### EXERCISE
Go through the entries below and copy each line containing the word "JavaScript".

(Data excerpts)
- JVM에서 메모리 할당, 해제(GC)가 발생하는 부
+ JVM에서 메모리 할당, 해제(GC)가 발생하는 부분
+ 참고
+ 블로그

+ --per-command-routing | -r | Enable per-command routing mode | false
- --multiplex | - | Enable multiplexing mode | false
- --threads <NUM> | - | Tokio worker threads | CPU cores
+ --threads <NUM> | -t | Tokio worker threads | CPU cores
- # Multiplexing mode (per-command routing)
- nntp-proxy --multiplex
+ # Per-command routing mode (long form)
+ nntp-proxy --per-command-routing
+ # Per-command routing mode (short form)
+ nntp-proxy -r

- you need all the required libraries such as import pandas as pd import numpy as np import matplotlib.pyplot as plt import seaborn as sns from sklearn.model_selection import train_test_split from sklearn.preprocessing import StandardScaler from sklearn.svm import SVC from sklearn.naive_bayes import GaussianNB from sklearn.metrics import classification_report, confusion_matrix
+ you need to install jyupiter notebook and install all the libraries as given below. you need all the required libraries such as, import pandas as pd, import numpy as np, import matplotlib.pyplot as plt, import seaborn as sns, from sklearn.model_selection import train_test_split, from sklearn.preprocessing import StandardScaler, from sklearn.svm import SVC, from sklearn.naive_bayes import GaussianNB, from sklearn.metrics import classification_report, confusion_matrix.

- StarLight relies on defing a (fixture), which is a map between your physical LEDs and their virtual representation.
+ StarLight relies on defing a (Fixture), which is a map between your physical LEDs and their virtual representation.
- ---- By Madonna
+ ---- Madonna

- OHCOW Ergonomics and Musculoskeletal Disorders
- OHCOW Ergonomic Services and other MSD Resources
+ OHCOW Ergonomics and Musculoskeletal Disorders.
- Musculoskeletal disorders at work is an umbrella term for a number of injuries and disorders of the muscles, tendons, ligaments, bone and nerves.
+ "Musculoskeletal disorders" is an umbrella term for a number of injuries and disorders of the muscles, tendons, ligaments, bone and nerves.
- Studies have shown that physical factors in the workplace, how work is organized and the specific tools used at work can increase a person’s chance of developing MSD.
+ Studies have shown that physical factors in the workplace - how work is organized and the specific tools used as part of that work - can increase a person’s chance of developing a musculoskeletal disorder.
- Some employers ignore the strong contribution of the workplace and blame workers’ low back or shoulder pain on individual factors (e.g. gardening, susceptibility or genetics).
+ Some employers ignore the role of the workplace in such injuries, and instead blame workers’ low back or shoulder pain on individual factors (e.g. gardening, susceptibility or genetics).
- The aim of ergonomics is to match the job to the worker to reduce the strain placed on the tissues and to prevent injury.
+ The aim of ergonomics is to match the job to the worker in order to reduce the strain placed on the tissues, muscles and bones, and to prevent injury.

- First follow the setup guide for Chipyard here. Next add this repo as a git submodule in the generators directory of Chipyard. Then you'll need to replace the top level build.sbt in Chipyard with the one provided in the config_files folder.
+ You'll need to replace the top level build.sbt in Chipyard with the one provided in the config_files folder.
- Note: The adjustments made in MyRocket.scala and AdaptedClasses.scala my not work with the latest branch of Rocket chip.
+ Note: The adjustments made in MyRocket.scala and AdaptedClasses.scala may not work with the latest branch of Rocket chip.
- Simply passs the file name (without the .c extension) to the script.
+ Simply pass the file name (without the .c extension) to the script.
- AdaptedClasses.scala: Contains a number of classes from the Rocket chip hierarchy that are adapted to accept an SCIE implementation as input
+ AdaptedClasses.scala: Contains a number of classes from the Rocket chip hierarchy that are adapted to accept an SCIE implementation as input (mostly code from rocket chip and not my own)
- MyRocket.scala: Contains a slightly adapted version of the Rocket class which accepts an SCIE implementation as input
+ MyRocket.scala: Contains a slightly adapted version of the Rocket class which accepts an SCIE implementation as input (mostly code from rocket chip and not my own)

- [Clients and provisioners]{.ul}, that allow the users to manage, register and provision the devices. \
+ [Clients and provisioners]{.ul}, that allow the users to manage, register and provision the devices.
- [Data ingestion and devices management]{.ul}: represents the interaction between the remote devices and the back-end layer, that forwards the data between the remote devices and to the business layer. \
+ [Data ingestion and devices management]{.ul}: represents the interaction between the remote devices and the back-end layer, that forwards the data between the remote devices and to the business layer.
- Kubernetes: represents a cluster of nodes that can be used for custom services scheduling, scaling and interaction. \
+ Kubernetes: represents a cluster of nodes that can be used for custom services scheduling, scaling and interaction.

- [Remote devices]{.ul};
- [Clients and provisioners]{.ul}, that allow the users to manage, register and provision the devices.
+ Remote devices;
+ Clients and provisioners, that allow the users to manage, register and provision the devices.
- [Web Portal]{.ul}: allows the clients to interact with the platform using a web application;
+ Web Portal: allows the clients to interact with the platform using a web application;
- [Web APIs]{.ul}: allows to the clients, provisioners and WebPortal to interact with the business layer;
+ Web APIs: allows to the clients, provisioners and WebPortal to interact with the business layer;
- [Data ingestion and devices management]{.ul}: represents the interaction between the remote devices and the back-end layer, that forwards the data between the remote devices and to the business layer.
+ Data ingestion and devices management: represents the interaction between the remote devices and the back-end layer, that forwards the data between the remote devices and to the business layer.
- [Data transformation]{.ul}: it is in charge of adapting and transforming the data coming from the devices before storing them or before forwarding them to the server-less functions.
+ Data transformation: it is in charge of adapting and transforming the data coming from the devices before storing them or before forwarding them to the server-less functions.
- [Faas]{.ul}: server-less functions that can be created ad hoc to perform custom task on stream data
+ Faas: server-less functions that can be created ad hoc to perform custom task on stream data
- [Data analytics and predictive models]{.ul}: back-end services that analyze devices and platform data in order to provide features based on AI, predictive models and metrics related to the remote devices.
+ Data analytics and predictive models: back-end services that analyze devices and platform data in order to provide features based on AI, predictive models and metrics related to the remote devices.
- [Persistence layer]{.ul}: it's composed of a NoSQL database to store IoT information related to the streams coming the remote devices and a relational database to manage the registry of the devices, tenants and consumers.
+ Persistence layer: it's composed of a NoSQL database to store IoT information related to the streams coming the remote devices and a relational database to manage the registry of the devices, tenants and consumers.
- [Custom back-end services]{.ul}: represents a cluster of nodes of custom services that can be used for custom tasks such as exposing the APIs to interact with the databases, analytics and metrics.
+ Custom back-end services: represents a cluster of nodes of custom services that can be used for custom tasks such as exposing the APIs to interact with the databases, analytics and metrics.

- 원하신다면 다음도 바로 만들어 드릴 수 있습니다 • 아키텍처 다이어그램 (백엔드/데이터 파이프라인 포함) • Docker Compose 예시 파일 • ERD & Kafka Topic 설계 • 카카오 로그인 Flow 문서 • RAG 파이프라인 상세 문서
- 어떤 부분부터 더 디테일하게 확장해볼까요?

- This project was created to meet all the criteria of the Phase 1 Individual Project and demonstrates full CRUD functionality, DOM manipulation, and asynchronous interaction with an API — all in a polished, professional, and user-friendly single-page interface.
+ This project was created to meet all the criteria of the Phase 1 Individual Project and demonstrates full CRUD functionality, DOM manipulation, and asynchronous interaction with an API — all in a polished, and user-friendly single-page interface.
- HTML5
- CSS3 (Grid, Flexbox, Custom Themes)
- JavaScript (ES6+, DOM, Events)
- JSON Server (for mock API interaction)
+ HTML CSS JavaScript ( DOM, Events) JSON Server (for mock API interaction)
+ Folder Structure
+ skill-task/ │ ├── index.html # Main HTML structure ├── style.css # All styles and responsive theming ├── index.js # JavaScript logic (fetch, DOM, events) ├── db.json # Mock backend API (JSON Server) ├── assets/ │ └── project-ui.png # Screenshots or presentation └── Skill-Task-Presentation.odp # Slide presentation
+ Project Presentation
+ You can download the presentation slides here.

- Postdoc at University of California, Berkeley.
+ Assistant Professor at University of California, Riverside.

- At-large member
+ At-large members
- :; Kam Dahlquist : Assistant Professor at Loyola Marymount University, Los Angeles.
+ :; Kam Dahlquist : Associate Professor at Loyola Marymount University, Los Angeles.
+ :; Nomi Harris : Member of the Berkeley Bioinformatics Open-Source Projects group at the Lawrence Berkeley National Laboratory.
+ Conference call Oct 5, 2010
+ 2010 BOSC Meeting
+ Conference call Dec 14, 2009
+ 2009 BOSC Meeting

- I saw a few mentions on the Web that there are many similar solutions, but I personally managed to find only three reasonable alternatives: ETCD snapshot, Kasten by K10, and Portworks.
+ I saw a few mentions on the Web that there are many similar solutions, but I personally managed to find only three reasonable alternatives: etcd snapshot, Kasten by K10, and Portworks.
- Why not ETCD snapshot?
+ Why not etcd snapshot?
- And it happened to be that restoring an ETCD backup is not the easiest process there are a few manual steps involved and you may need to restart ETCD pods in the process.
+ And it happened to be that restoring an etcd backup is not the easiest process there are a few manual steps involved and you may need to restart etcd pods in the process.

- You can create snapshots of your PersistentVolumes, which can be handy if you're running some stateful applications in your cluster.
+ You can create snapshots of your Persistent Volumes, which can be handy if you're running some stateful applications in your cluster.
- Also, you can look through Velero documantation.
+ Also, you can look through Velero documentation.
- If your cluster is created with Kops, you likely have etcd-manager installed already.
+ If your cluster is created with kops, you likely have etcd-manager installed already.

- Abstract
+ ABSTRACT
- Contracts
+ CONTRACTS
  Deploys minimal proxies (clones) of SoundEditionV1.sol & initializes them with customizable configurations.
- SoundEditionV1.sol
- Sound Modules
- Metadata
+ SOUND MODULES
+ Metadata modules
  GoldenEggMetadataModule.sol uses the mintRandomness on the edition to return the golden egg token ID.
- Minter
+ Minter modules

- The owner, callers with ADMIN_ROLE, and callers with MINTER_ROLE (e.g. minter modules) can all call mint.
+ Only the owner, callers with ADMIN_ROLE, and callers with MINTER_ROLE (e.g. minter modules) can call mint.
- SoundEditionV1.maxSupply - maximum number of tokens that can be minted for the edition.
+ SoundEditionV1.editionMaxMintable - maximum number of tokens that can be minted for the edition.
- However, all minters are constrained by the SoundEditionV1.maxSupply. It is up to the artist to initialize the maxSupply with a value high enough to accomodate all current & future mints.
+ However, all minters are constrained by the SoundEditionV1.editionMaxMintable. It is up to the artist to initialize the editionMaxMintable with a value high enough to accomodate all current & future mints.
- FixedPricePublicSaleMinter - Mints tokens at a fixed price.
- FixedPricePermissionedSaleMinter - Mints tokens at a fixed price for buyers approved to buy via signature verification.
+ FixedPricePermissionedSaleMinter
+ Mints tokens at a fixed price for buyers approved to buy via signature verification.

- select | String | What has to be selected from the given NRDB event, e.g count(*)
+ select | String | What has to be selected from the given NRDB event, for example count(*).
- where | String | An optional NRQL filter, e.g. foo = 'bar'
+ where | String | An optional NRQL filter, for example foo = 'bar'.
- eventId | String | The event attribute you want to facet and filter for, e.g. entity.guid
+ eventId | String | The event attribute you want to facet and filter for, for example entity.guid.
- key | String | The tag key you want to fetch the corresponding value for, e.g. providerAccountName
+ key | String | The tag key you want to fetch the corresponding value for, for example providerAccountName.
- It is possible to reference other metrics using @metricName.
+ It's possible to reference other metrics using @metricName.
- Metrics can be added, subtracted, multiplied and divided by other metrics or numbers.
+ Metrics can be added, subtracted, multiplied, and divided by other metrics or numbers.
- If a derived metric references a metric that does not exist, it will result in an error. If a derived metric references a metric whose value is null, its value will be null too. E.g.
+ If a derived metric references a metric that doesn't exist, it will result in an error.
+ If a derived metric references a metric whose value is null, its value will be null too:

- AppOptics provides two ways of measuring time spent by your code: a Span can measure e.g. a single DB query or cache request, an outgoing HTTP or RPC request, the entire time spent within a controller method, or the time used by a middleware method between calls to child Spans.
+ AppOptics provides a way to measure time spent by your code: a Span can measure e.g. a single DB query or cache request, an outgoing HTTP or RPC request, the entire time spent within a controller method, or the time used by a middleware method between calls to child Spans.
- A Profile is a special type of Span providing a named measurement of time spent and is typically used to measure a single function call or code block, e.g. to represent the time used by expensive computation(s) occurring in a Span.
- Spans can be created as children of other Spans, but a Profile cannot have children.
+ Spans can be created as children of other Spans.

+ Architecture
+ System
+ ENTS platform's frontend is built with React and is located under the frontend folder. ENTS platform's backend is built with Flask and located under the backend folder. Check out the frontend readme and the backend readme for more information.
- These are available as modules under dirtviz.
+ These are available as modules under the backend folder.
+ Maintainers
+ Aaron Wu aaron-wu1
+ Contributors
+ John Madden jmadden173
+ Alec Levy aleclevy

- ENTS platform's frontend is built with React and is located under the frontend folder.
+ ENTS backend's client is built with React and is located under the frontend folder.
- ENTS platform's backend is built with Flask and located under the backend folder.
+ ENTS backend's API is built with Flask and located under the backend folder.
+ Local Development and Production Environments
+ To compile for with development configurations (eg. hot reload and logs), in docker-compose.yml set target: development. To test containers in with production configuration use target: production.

### SOLUTION FOR THIS EXERCISE
- JavaScript (ES6+, DOM, Events)
+ HTML CSS JavaScript ( DOM, Events) JSON Server (for mock API interaction)
+ skill-task/ │ ├── index.html # Main HTML structure ├── style.css # All styles and responsive theming ├── index.js # JavaScript logic (fetch, DOM, events) ├── db.json # Mock backend API (JSON Server) ├── assets/ │ └── project-ui.png # Screenshots or presentation └── Skill-Task-Presentation.odp # Slide presentation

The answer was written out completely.